What brought this on?
These reflections are inspired by a seemingly innocuous 19-page letter on April 4 from the Department of Education's Office of Civil Rights to colleges and universities. The letter was given prominence by Greg Lukianoff, president of the Foundation for Individual Rights in Education, which has done yeoman work opposing restrictive speech codes issued by colleges and universities.
OCR's letter carries great weight since there are few things a university president fears more than an OCR investigation, which can lead to losses of federal funds -- which amount to billions in some cases.
In my opinion, the only institutions of higher learning that should be getting federal funding in the first place are ones doing work (such as training) for the military, or some other Constitutionally-stipulated federal government work.
The OCR letter includes a requirement that universities adopt a "preponderance of the evidence" standard of proof for deciding sexual harassment and sexual assault. In other words, in every case of alleged sexual harassment or sexual assault, a disciplinary board must decide on the basis of more likely than not.
That's far short of the requirement in criminal law that charges must be proved beyond a reasonable doubt. And these disciplinary proceedings sometimes face charges that could also be criminal, as in cases of alleged rape.
Uh-oh. This means things are going to get even worse for men - a minority on campus already.
Lukianoff notes that campus definitions of sexual harassment include "humor and jokes about sex in general that make someone feel uncomfortable" (University of California at Berkeley), "unwelcome sexual flirtations and inappropriate putdowns of individual persons or classes of people" (Iowa State University) or "elevator eyes" (Murray State University in Kentucky).

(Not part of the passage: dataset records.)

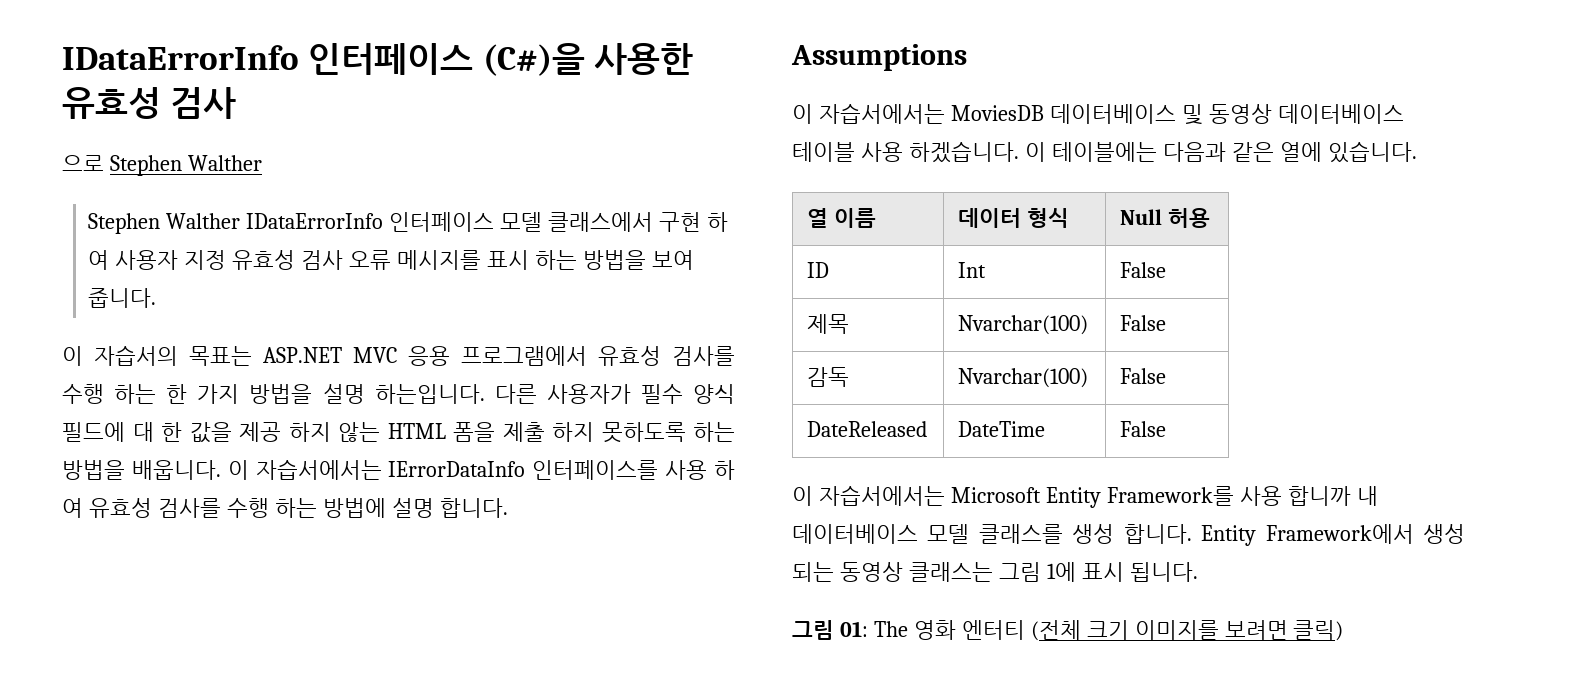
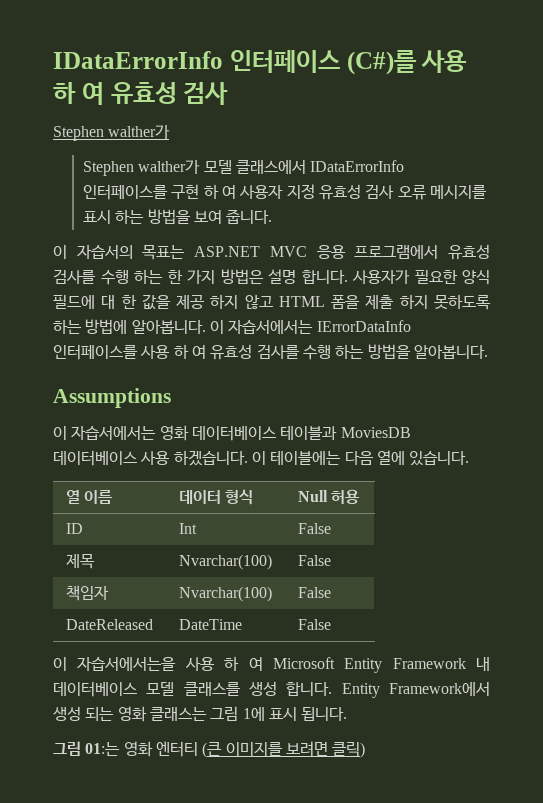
- IDataErrorInfo 인터페이스 (C#)을 사용한 유효성 검사
- 으로 Stephen Walther
- Stephen Walther IDataErrorInfo 인터페이스 모델 클래스에서 구현 하 여 사용자 지정 유효성 검사 오류 메시지를 표시 하는 방법을 보여 줍니다.
+ IDataErrorInfo 인터페이스 (C#)를 사용 하 여 유효성 검사
+ Stephen walther가
+ Stephen walther가 모델 클래스에서 IDataErrorInfo 인터페이스를 구현 하 여 사용자 지정 유효성 검사 오류 메시지를 표시 하는 방법을 보여 줍니다.
- 이 자습서의 목표는 ASP.NET MVC 응용 프로그램에서 유효성 검사를 수행 하는 한 가지 방법을 설명 하는입니다. 다른 사용자가 필수 양식 필드에 대 한 값을 제공 하지 않는 HTML 폼을 제출 하지 못하도록 하는 방법을 배웁니다.
+ 이 자습서의 목표는 ASP.NET MVC 응용 프로그램에서 유효성 검사를 수행 하는 한 가지 방법은 설명 합니다. 사용자가 필요한 양식 필드에 대 한 값을 제공 하지 않고 HTML 폼을 제출 하지 못하도록 하는 방법에 알아봅니다.
- 이 자습서에서는 IErrorDataInfo 인터페이스를 사용 하 여 유효성 검사를 수행 하는 방법에 설명 합니다.
+ 이 자습서에서는 IErrorDataInfo 인터페이스를 사용 하 여 유효성 검사를 수행 하는 방법을 알아봅니다.
- 이 자습서에서는 MoviesDB 데이터베이스 및 동영상 데이터베이스 테이블 사용 하겠습니다.
+ 이 자습서에서는 영화 데이터베이스 테이블과 MoviesDB 데이터베이스 사용 하겠습니다.
- 이 테이블에는 다음과 같은 열에 있습니다.
+ 이 테이블에는 다음 열에 있습니다.
- 감독 | Nvarchar(100) | False
+ 책임자 | Nvarchar(100) | False
- 이 자습서에서는 Microsoft Entity Framework를 사용 합니까 내 데이터베이스 모델 클래스를 생성 합니다.
+ 이 자습서에서는을 사용 하 여 Microsoft Entity Framework 내 데이터베이스 모델 클래스를 생성 합니다.
- Entity Framework에서 생성 되는 동영상 클래스는 그림 1에 표시 됩니다.
+ Entity Framework에서 생성 되는 영화 클래스는 그림 1에 표시 됩니다.
- 그림 01: The 영화 엔터티 (전체 크기 이미지를 보려면 클릭)
+ 그림 01:는 영화 엔터티 (큰 이미지를 보려면 클릭)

All of which means that just about any student can be hauled before a disciplinary committee. Jokes about sex will almost always make someone uncomfortable, after all, and usually you can't be sure if flirting will be welcome except after the fact. And how do you define "elevator eyes"?
Simple. "Elevator eyes" are when a man looks in the general direction of a woman and she finds him unattractive or dislikes him for any reason, and she wants to complain about him. Isn't that easy?
As Lukianoff points out, OCR had other alternatives. The Supreme Court in a 1999 case defined sexual harassment as conduct "so severe, pervasive, and objectively offensive, and that so undermines and detracts from the victims' educational experience, that the victim-students are effectively denied equal access to an institution's resources and opportunities." In other words, more than a couple of tasteless jokes or a moment of elevator eyes.
Now now, the Supreme Court is only to be listened to when it says something these people like.
Look, fully half my ancestors were women, I have sisters, I have a wife, I have a daughter. I don't want them to have to deal with sexist hate or crude behavior. But this is being ridiculous and downright dangerous. You may be sympathetic to this cause, especially if you are a woman who has been subjected to crude comments, but do you want your brother, your son, your husband, your male friends to be railroaded off campus on the whims of a, perhaps, emotionally or psychologically unstable woman?
For sure, throw violent people off campus and into prison. Remove anyone on staff or in the student body who is proven to persist in actual harassment. But if it is going to be merely "he said vs. she said", her word is going to be given more weight.